__What is being asked__.
Starting at the line that contains "[463,525,490,536] 1.1.0 ->", return every line down to the end of the records below, exactly as written.
□ □ □ □ □
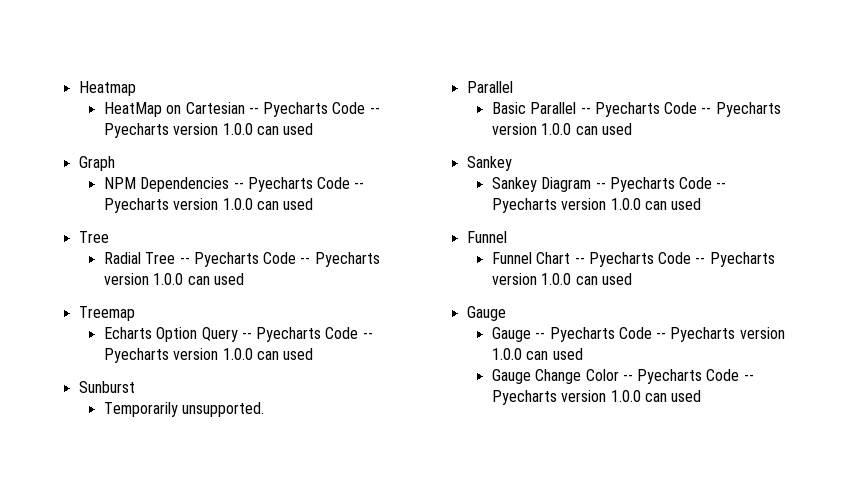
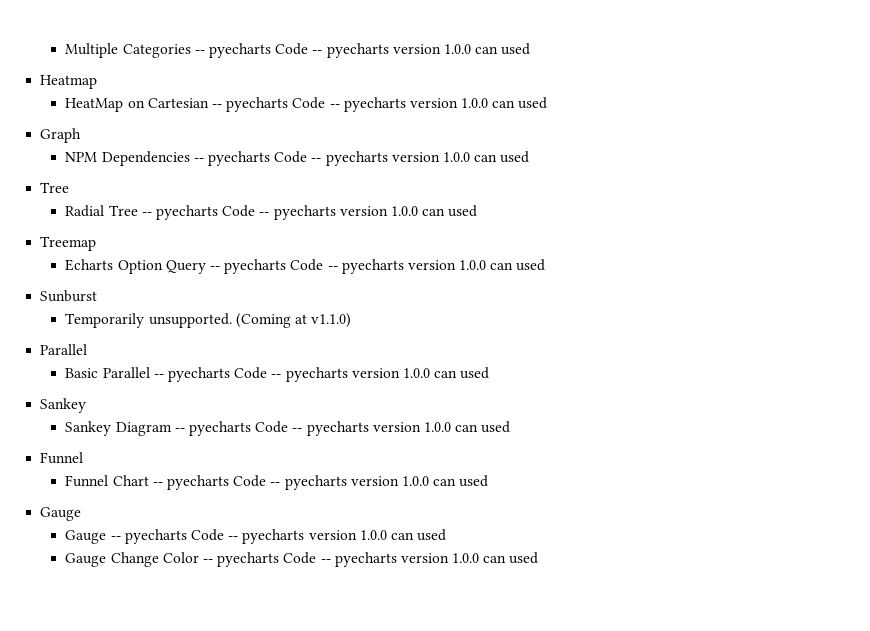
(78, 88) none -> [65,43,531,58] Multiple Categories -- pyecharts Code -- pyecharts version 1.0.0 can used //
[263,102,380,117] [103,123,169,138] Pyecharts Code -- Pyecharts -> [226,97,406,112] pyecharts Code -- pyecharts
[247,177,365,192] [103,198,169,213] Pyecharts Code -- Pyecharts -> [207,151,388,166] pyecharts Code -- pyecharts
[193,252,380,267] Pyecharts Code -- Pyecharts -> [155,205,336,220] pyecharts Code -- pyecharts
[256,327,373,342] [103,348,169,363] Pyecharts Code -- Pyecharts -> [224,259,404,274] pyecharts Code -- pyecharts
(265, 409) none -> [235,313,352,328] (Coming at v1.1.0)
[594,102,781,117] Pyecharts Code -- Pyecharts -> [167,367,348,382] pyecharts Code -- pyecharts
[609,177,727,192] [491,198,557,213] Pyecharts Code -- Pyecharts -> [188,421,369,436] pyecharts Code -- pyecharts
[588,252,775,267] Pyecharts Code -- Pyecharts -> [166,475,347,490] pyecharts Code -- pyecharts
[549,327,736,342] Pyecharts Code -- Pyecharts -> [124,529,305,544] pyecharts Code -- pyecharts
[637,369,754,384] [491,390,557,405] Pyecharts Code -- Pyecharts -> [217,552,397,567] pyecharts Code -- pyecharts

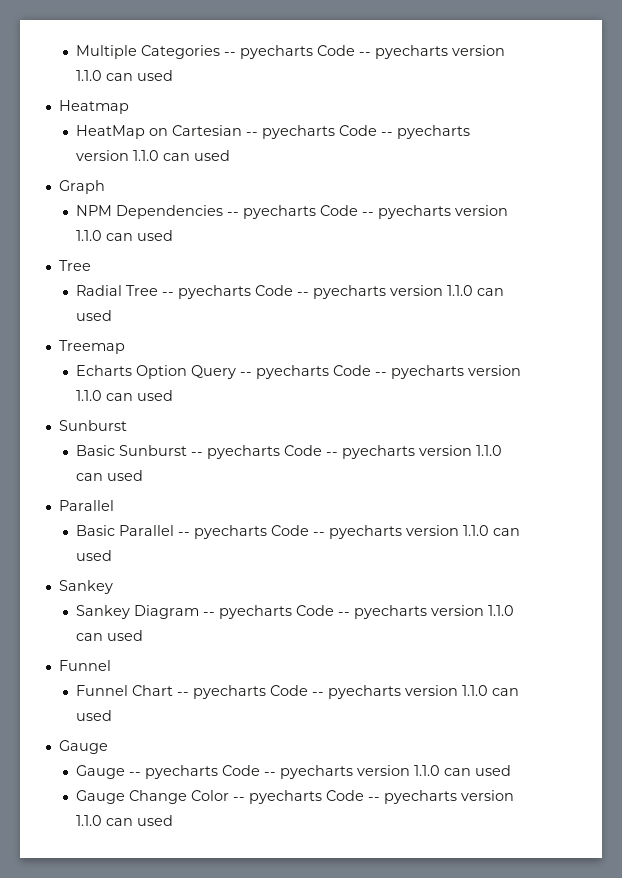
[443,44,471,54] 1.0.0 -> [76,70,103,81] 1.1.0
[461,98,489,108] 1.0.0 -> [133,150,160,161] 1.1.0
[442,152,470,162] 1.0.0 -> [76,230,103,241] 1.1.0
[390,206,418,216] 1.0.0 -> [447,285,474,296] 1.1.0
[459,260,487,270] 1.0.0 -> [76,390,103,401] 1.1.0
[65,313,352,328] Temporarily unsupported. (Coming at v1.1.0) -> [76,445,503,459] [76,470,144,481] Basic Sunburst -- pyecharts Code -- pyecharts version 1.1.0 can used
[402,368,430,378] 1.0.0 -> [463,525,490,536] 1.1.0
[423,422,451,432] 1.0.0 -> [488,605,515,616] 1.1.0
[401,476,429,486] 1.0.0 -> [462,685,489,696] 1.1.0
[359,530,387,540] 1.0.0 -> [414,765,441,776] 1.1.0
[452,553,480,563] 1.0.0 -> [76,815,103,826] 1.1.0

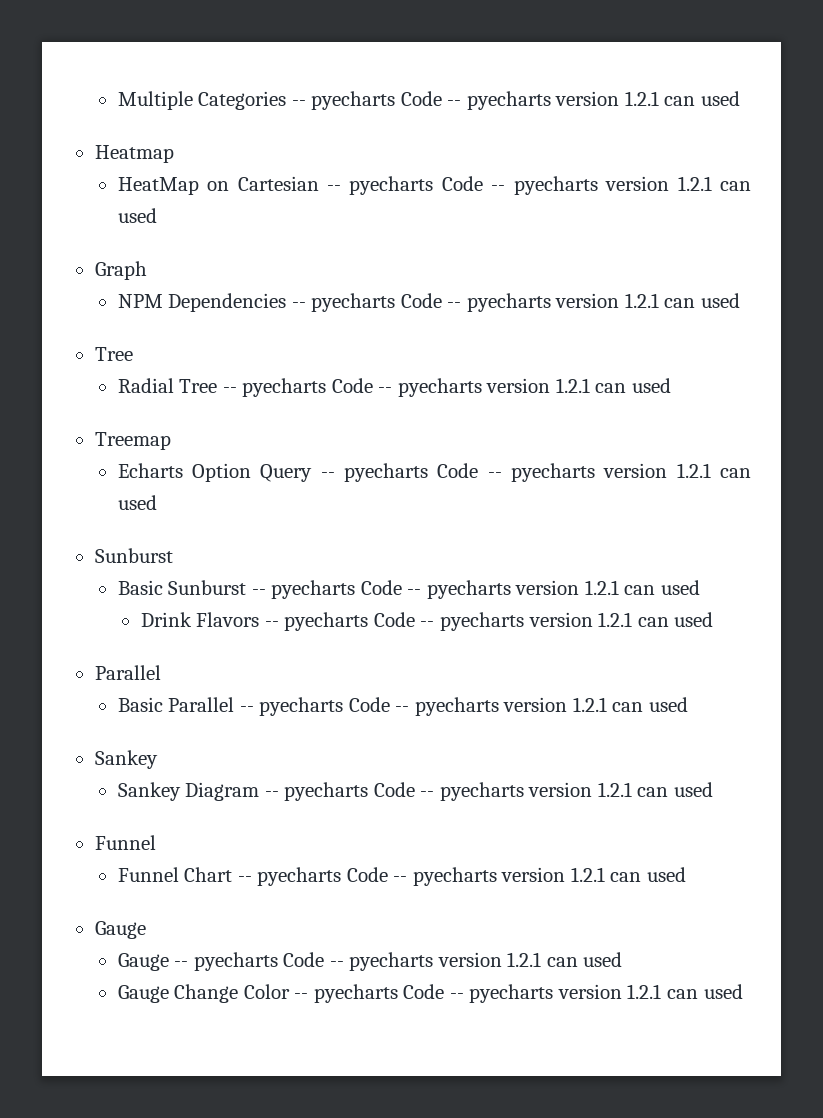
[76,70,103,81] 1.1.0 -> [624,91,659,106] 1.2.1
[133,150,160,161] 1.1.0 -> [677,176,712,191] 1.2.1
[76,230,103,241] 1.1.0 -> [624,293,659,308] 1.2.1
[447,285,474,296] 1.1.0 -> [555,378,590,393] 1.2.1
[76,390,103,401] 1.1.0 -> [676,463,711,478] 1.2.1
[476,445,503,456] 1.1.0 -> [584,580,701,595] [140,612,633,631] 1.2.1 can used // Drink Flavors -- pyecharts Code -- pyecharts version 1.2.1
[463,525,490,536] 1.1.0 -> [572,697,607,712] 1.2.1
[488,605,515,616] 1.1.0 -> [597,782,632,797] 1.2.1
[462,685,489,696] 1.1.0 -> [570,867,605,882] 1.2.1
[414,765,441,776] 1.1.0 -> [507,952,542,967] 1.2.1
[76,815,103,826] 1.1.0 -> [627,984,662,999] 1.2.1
□ □ □ □ □
__Result__.
[463,525,490,536] 1.1.0 -> [572,697,607,712] 1.2.1
[488,605,515,616] 1.1.0 -> [597,782,632,797] 1.2.1
[462,685,489,696] 1.1.0 -> [570,867,605,882] 1.2.1
[414,765,441,776] 1.1.0 -> [507,952,542,967] 1.2.1
[76,815,103,826] 1.1.0 -> [627,984,662,999] 1.2.1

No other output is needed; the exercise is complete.